Records from a data collection
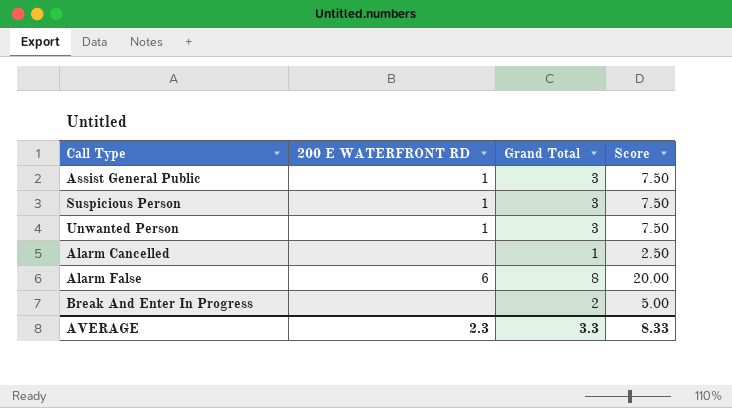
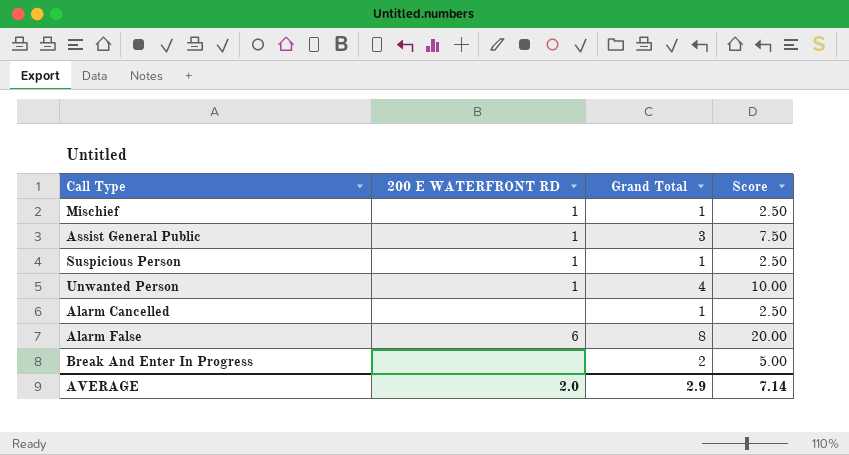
row Mischief: none -> 1 | 1 | 2.50
Suspicious Person | Grand Total: 3 -> 1
Suspicious Person | Score: 7.50 -> 2.50
Unwanted Person | Grand Total: 3 -> 4
Unwanted Person | Score: 7.50 -> 10.00
AVERAGE | 200 E WATERFRONT RD: 2.3 -> 2.0
AVERAGE | Grand Total: 3.3 -> 2.9
AVERAGE | Score: 8.33 -> 7.14

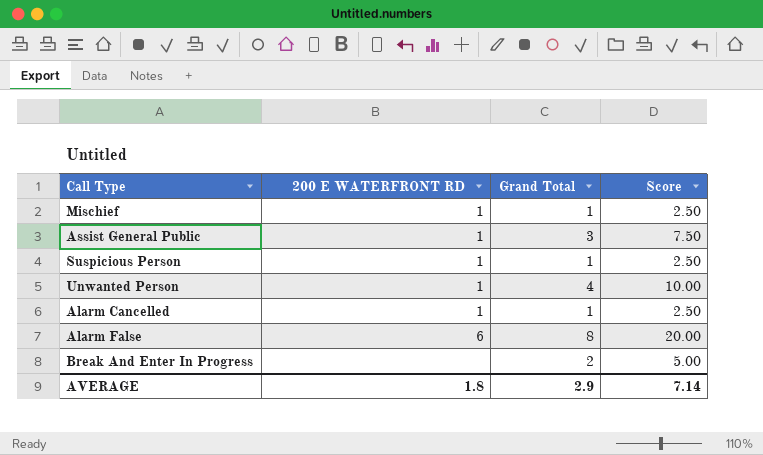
Alarm Cancelled | 200 E WATERFRONT RD: none -> 1
AVERAGE | 200 E WATERFRONT RD: 2.0 -> 1.8

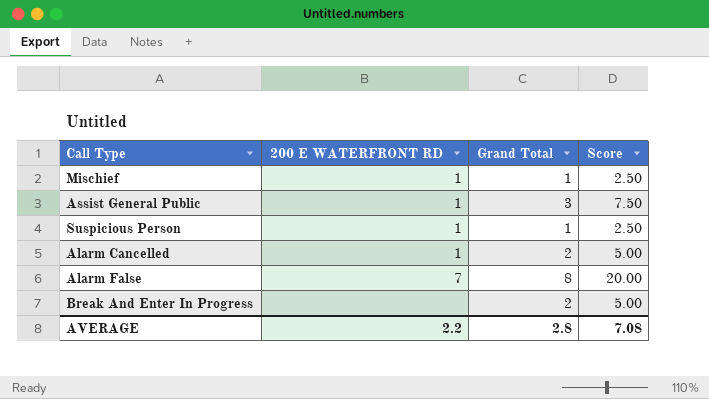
row Unwanted Person: 1 | 4 | 10.00 -> none
Alarm Cancelled | Grand Total: 1 -> 2
Alarm Cancelled | Score: 2.50 -> 5.00
Alarm False | 200 E WATERFRONT RD: 6 -> 7
AVERAGE | 200 E WATERFRONT RD: 1.8 -> 2.2
AVERAGE | Grand Total: 2.9 -> 2.8
AVERAGE | Score: 7.14 -> 7.08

## YOUR OBJECTIVE
Look over the entries above and count the lines where the word "none" appears, then report only that count.

## RESPONSE TO THE EXERCISE
3